__Supplied data__
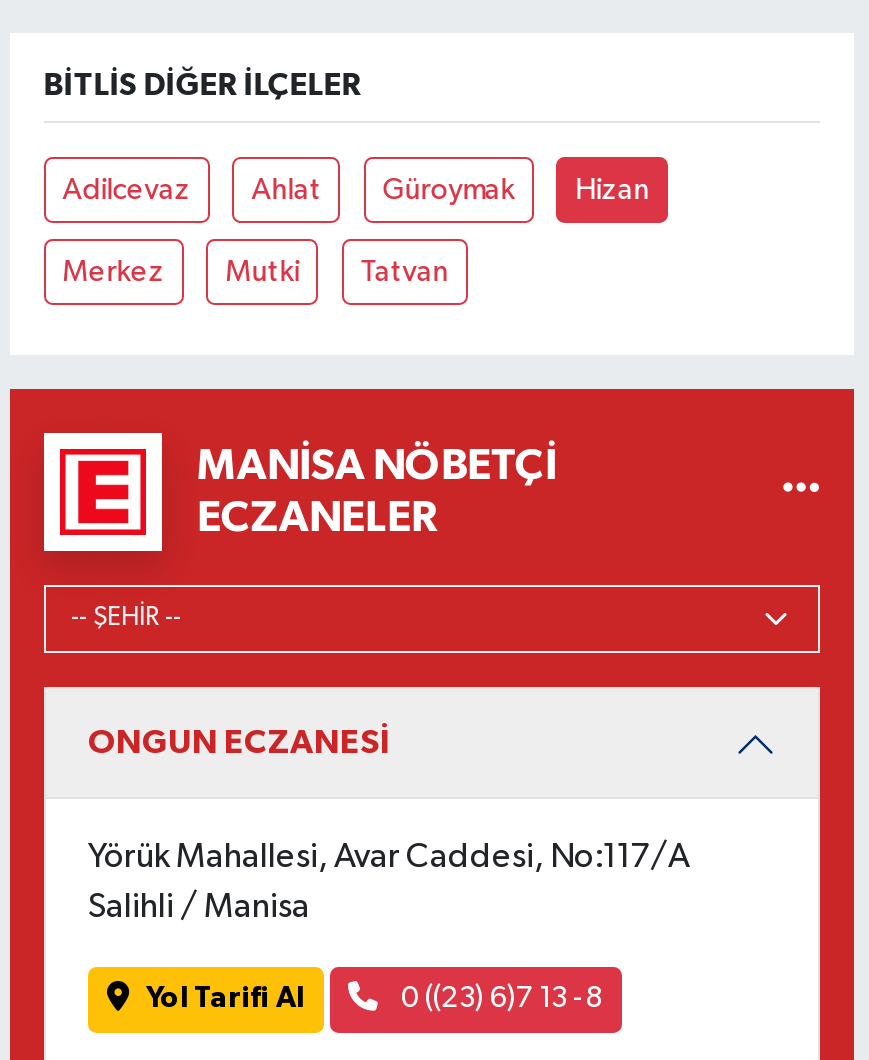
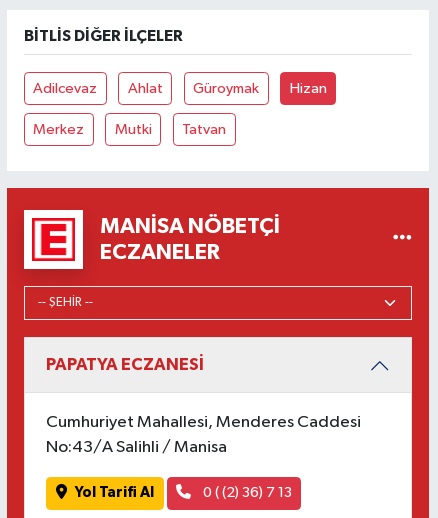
- ONGUN ECZANESİ
+ PAPATYA ECZANESİ

- Yörük Mahallesi, Avar Caddesi, No:117/A
+ Cumhuriyet Mahallesi, Menderes Caddesi

- Salihli / Manisa
+ No:43/A Salihli / Manisa

- 0 ((23) 6)7 13 -8
+ 0 ( (2) 36) 7 13
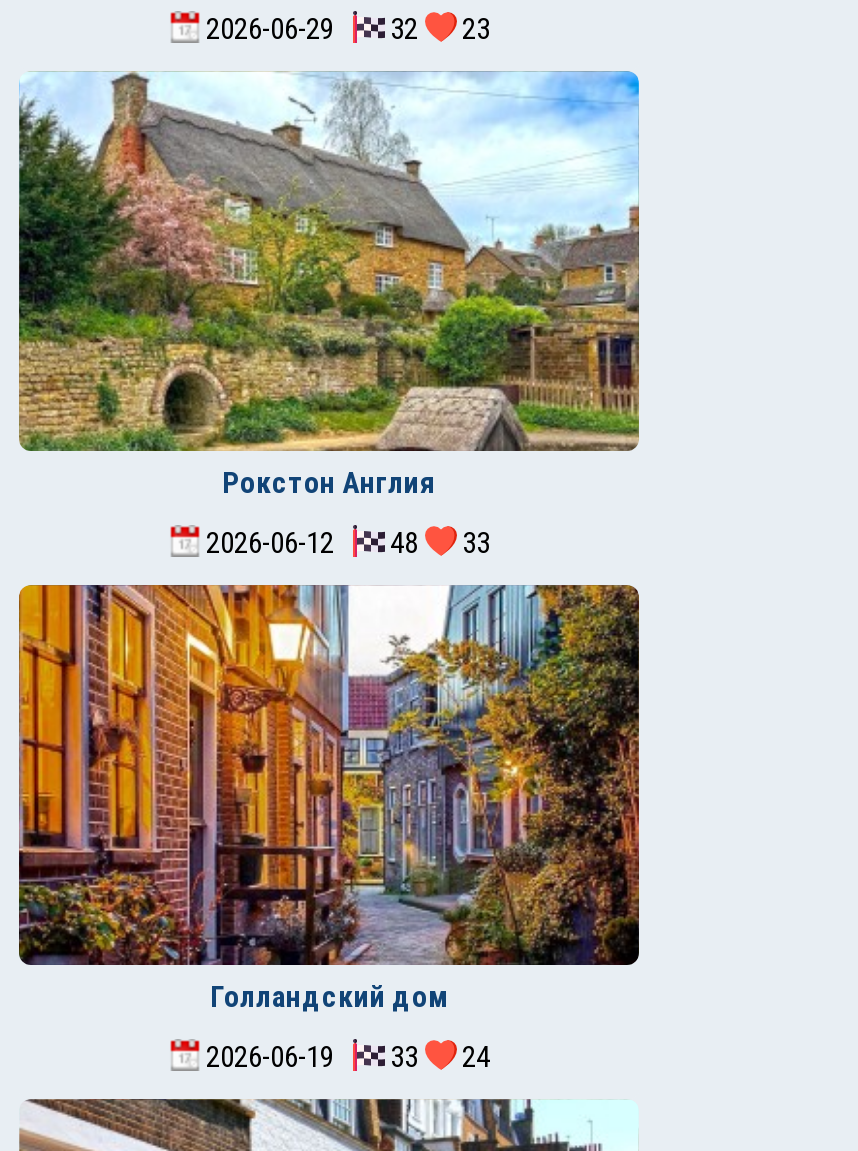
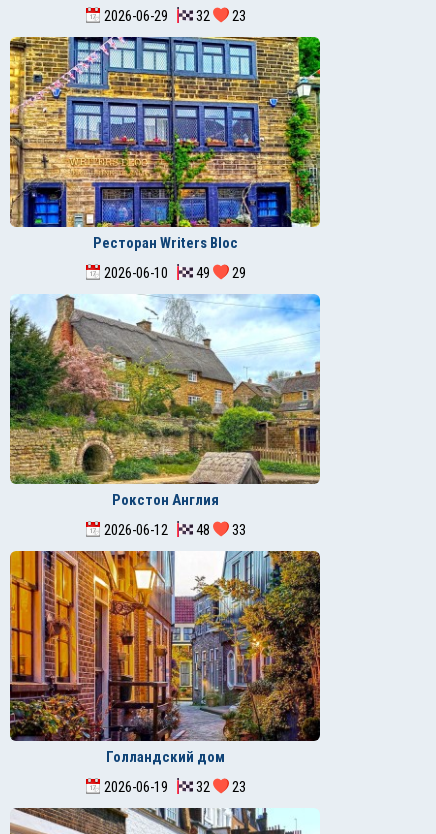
+ [image]
+ Ресторан Writers Bloc
+ 2026-06-10
+ 49
+ 29

- 33
+ 32

- 24
+ 23
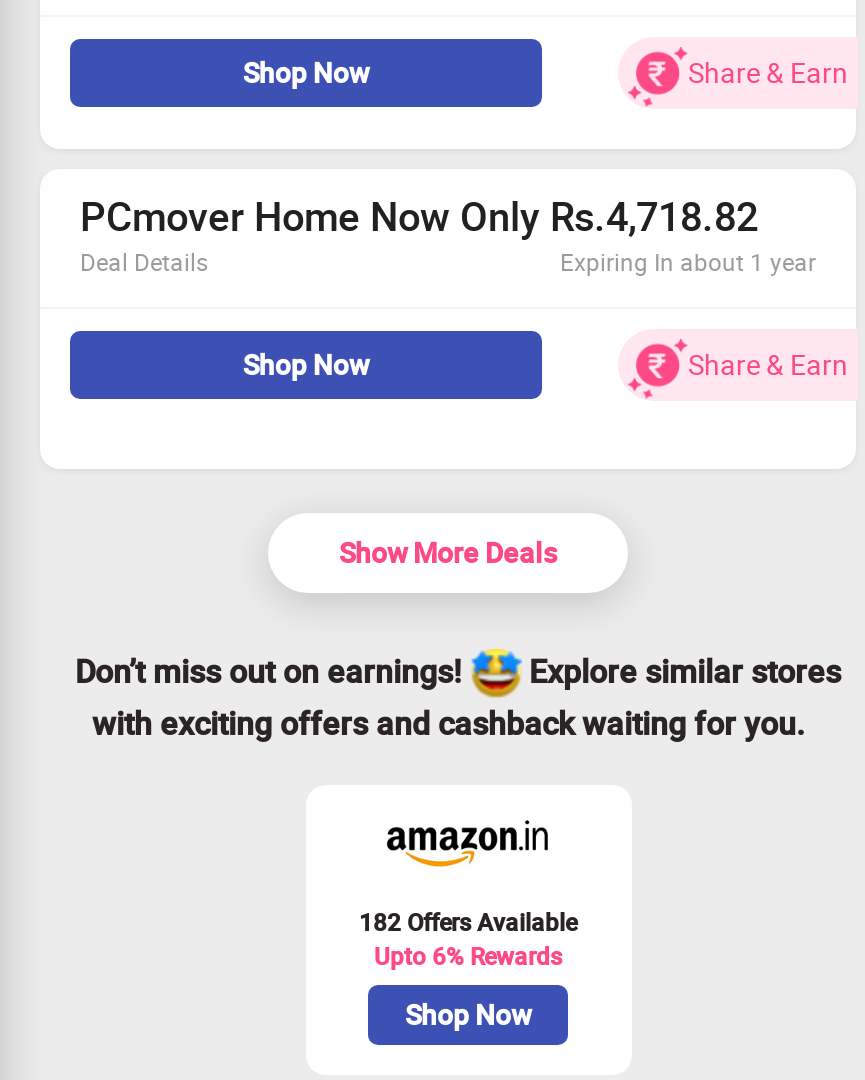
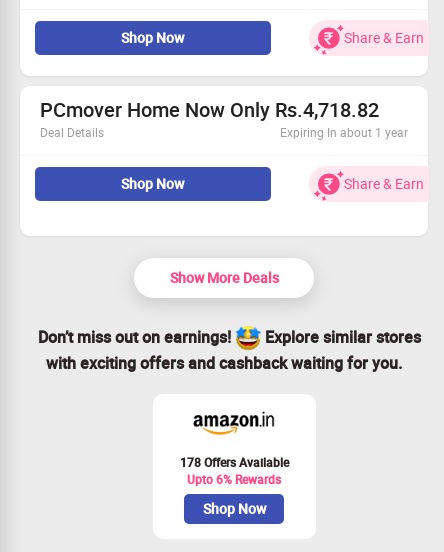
- 182 Offers Available
+ 178 Offers Available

__What is being asked__
Only the lines from the line with "Ресторан Writers Bloc" to the bottom of the material above should be reproduced, exactly and without pictures.

__Response box__
+ Ресторан Writers Bloc
+ 2026-06-10
+ 49
+ 29

- 33
+ 32

- 24
+ 23
- 182 Offers Available
+ 178 Offers Available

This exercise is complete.